***** GIVEN DATA *****
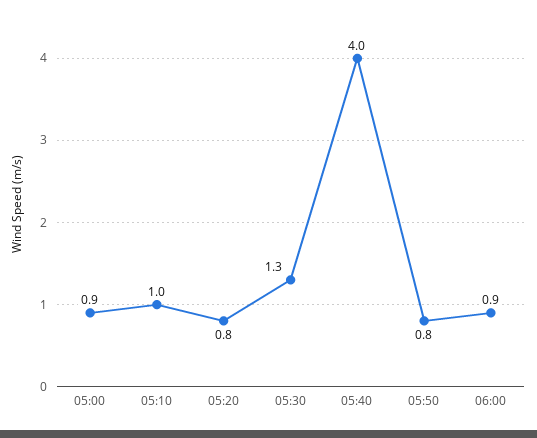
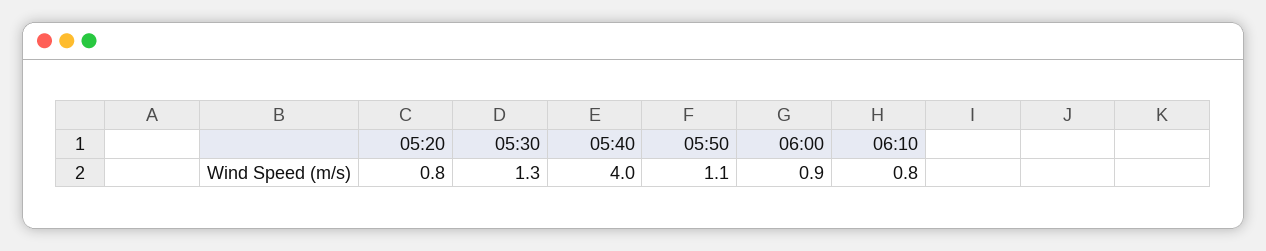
05:00: 0.9 -> none
05:10: 1 -> none
05:50: 0.8 -> 1.1
06:10: none -> 0.8

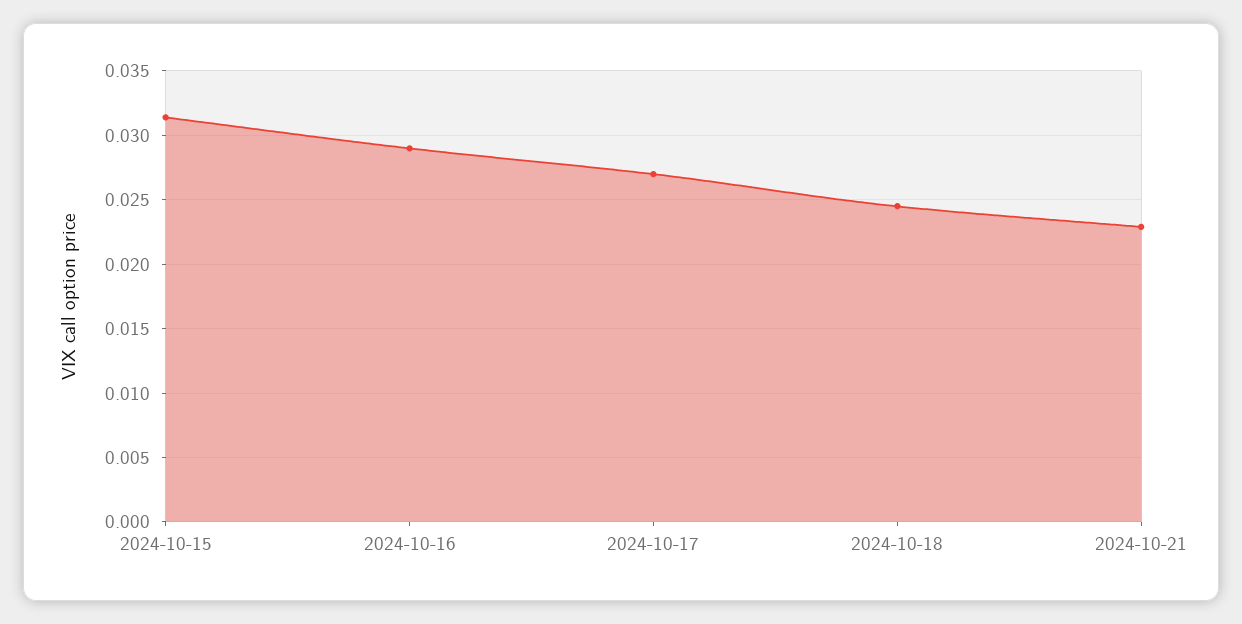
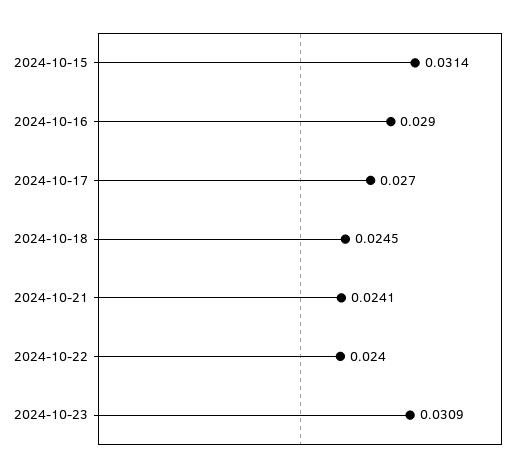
2024-10-21: 0.023 -> 0.0241
2024-10-22: none -> 0.024
2024-10-23: none -> 0.0309

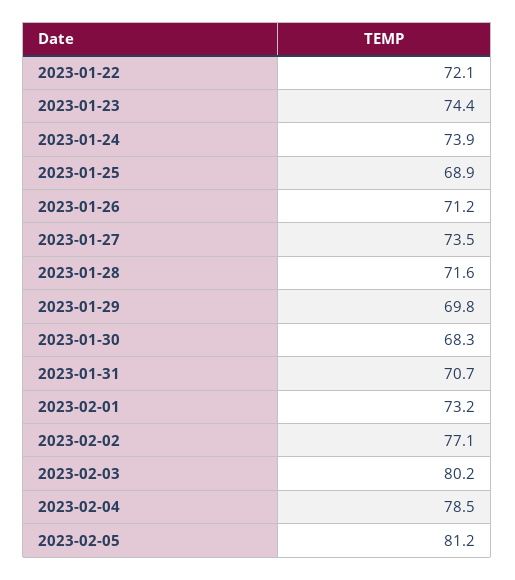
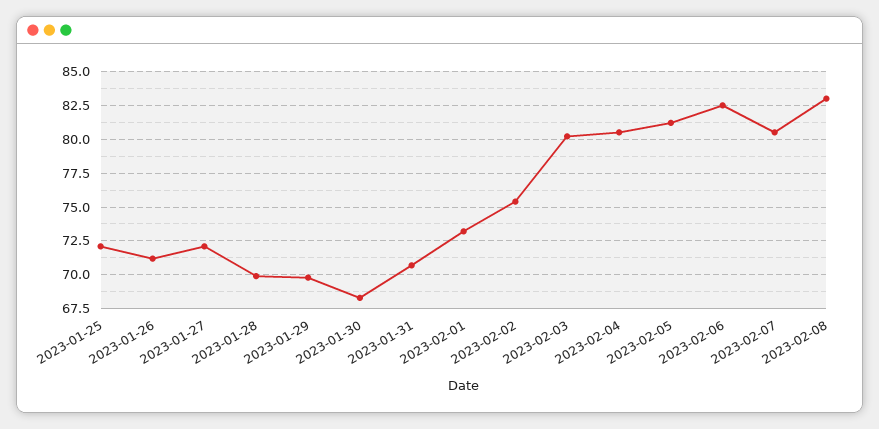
2023-01-22: 72.1 -> none
2023-01-23: 74.4 -> none
2023-01-24: 73.9 -> none
2023-01-25: 68.9 -> 72
2023-01-27: 73.5 -> 72
2023-01-28: 71.6 -> 70
2023-02-02: 77.1 -> 75.5
2023-02-04: 78.5 -> 80.5
2023-02-06: none -> 82.5
2023-02-07: none -> 80.5
2023-02-08: none -> 83

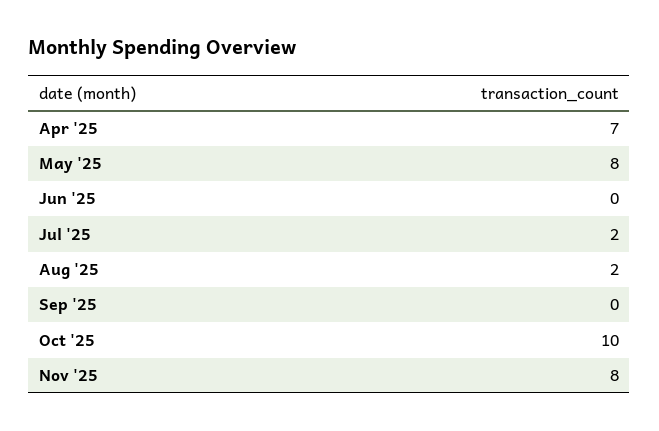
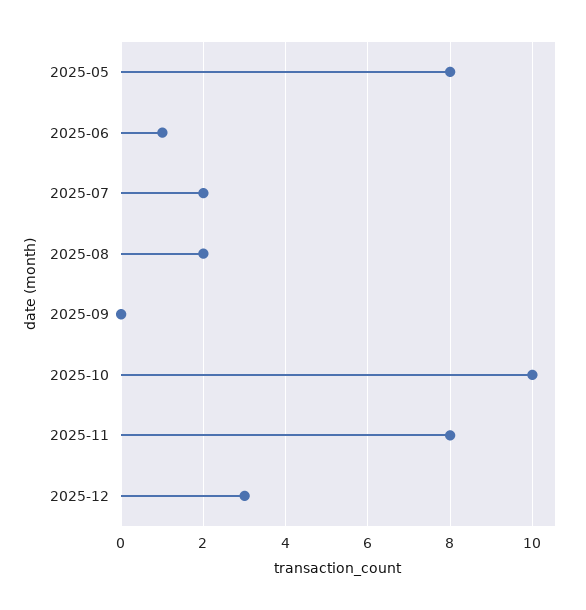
Apr '25: 7 -> none
Jun '25: 0 -> 1
2025-12: none -> 3

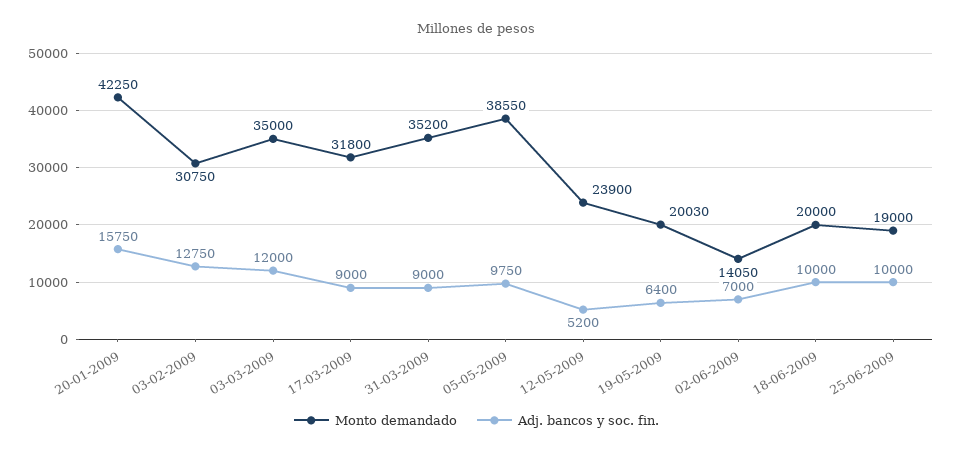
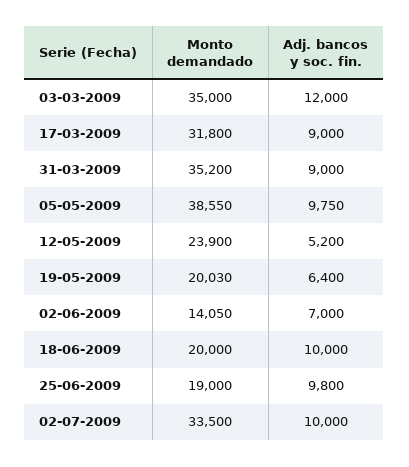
Monto demandado, 20-01-2009: 42250 -> none
Adj. bancos y soc. fin., 20-01-2009: 15750 -> none
Monto demandado, 03-02-2009: 30750 -> none
Adj. bancos y soc. fin., 03-02-2009: 12750 -> none
Adj. bancos y soc. fin., 25-06-2009: 10000 -> 9800
Monto demandado, 02-07-2009: none -> 33500
Adj. bancos y soc. fin., 02-07-2009: none -> 10000

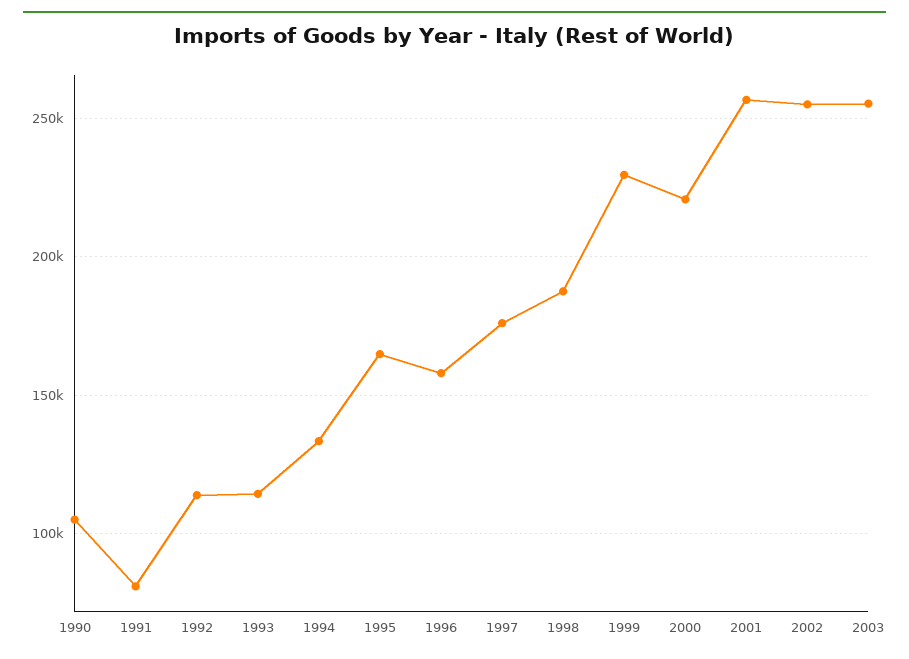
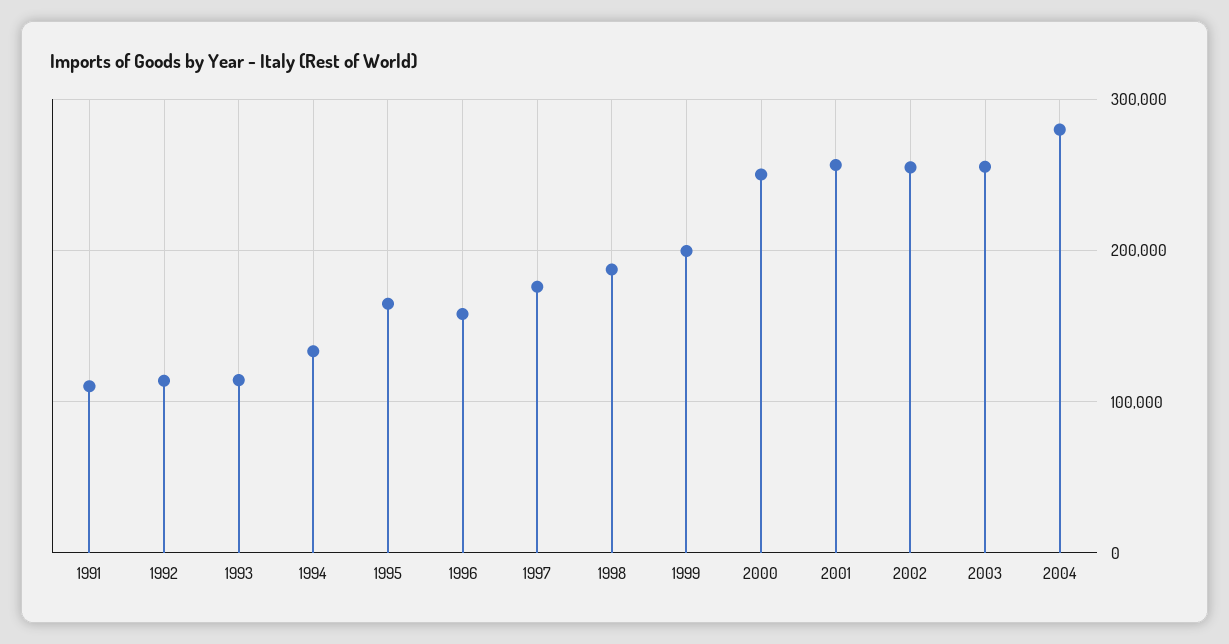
1990: 105000 -> none
1991: 80000 -> 110000
1999: 230000 -> 200000
2000: 220000 -> 250000
2004: none -> 280000

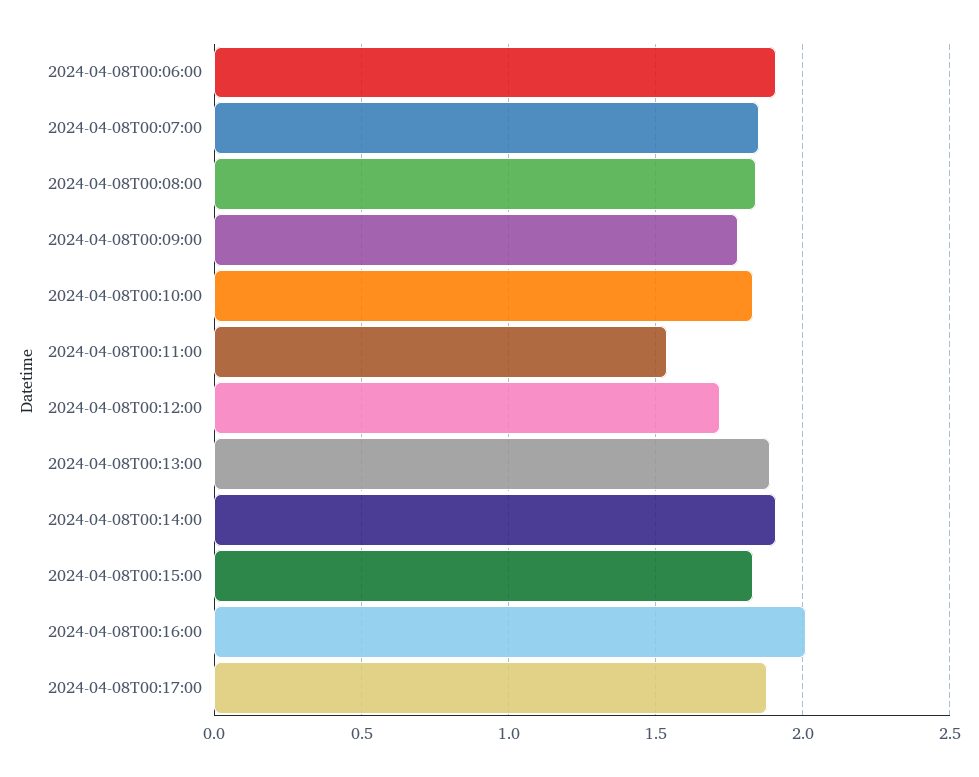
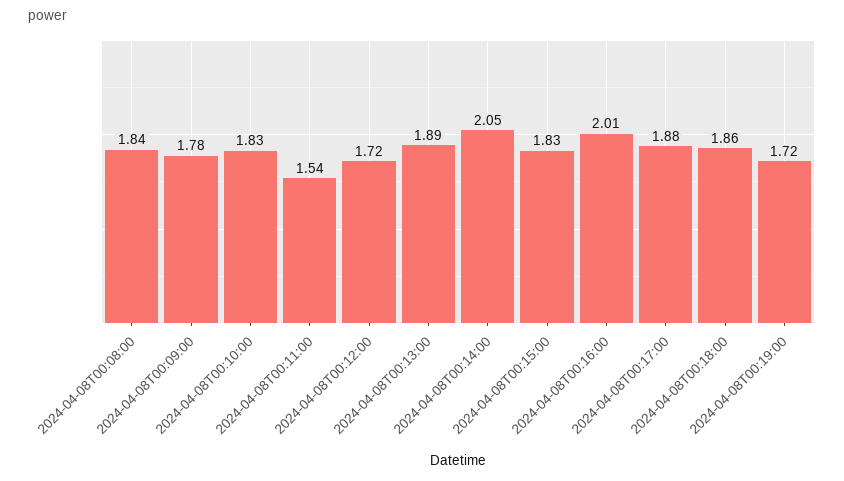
2024-04-08T00:06:00: 1.9 -> none
2024-04-08T00:07:00: 1.85 -> none
2024-04-08T00:14:00: 1.9 -> 2.05
2024-04-08T00:18:00: none -> 1.86
2024-04-08T00:19:00: none -> 1.72

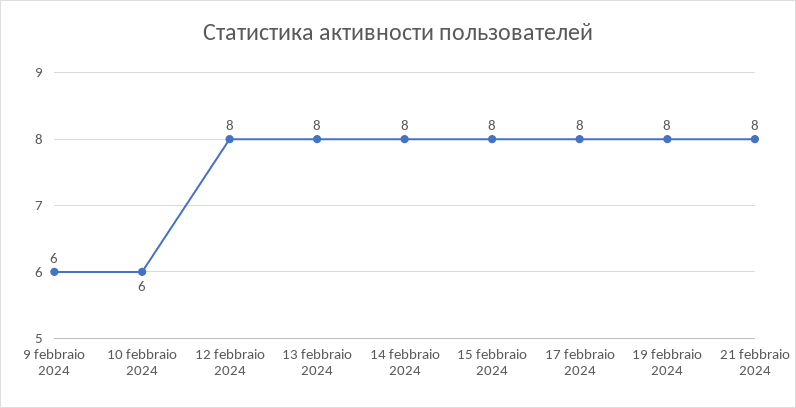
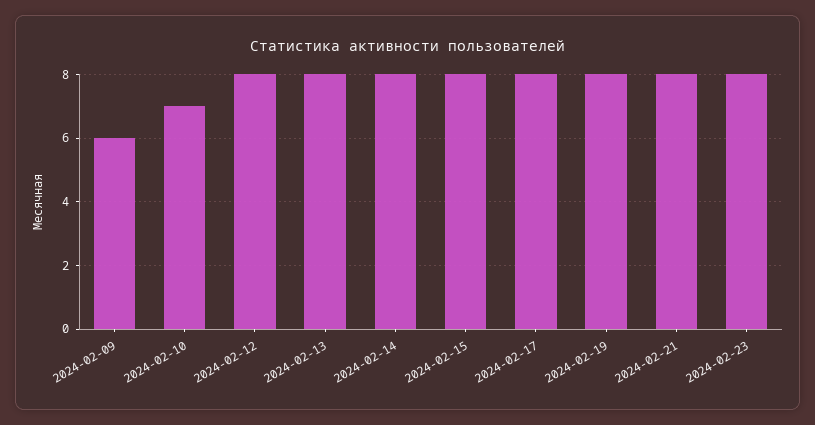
10 febbraio 2024: 6 -> 7
2024-02-23: none -> 8

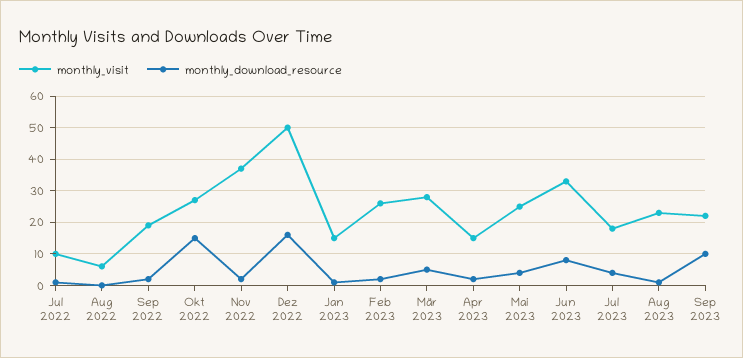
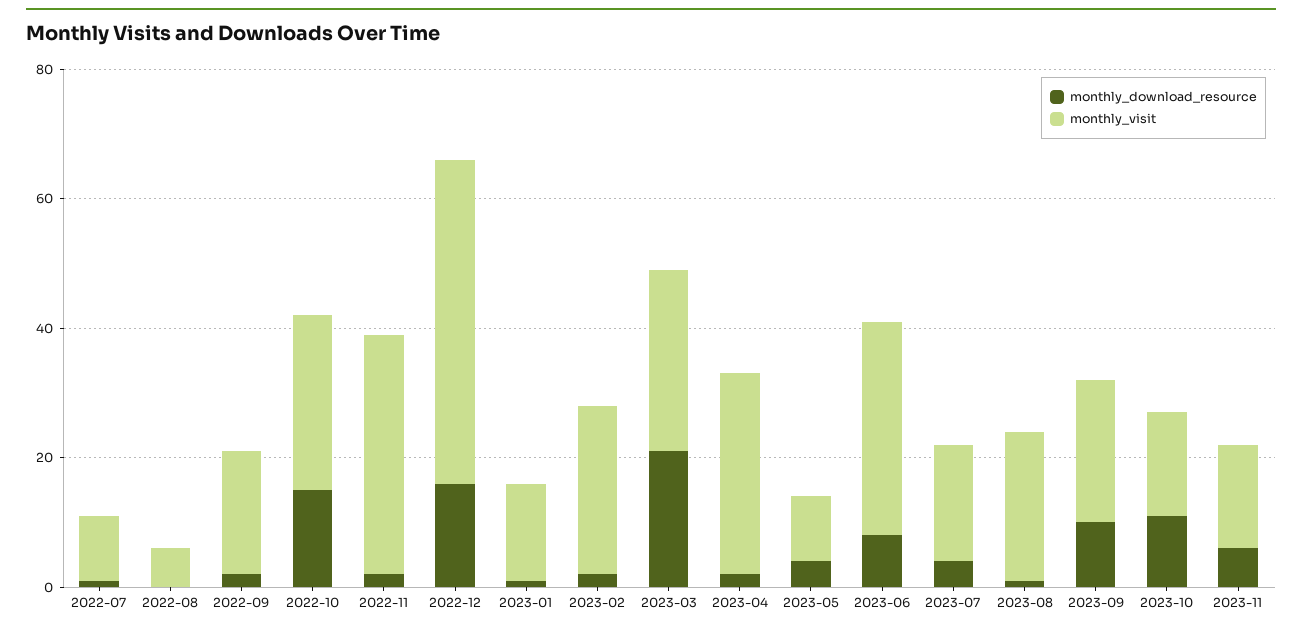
monthly_download_resource, Mär 2023: 5 -> 20
monthly_visit, Apr 2023: 15 -> 30
monthly_visit, Mai 2023: 25 -> 10
monthly_download_resource, 2023-10: none -> 10
monthly_visit, 2023-10: none -> 15
monthly_download_resource, 2023-11: none -> 5
monthly_visit, 2023-11: none -> 15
*****
WHAT NEEDS TO BE DONE: Give the data again exactly, without pictures.

EXERCISE OUTPUT:
05:00: 0.9 -> none
05:10: 1 -> none
05:50: 0.8 -> 1.1
06:10: none -> 0.8

2024-10-21: 0.023 -> 0.0241
2024-10-22: none -> 0.024
2024-10-23: none -> 0.0309

2023-01-22: 72.1 -> none
2023-01-23: 74.4 -> none
2023-01-24: 73.9 -> none
2023-01-25: 68.9 -> 72
2023-01-27: 73.5 -> 72
2023-01-28: 71.6 -> 70
2023-02-02: 77.1 -> 75.5
2023-02-04: 78.5 -> 80.5
2023-02-06: none -> 82.5
2023-02-07: none -> 80.5
2023-02-08: none -> 83

Apr '25: 7 -> none
Jun '25: 0 -> 1
2025-12: none -> 3

Monto demandado, 20-01-2009: 42250 -> none
Adj. bancos y soc. fin., 20-01-2009: 15750 -> none
Monto demandado, 03-02-2009: 30750 -> none
Adj. bancos y soc. fin., 03-02-2009: 12750 -> none
Adj. bancos y soc. fin., 25-06-2009: 10000 -> 9800
Monto demandado, 02-07-2009: none -> 33500
Adj. bancos y soc. fin., 02-07-2009: none -> 10000

1990: 105000 -> none
1991: 80000 -> 110000
1999: 230000 -> 200000
2000: 220000 -> 250000
2004: none -> 280000

2024-04-08T00:06:00: 1.9 -> none
2024-04-08T00:07:00: 1.85 -> none
2024-04-08T00:14:00: 1.9 -> 2.05
2024-04-08T00:18:00: none -> 1.86
2024-04-08T00:19:00: none -> 1.72

10 febbraio 2024: 6 -> 7
2024-02-23: none -> 8

monthly_download_resource, Mär 2023: 5 -> 20
monthly_visit, Apr 2023: 15 -> 30
monthly_visit, Mai 2023: 25 -> 10
monthly_download_resource, 2023-10: none -> 10
monthly_visit, 2023-10: none -> 15
monthly_download_resource, 2023-11: none -> 5
monthly_visit, 2023-11: none -> 15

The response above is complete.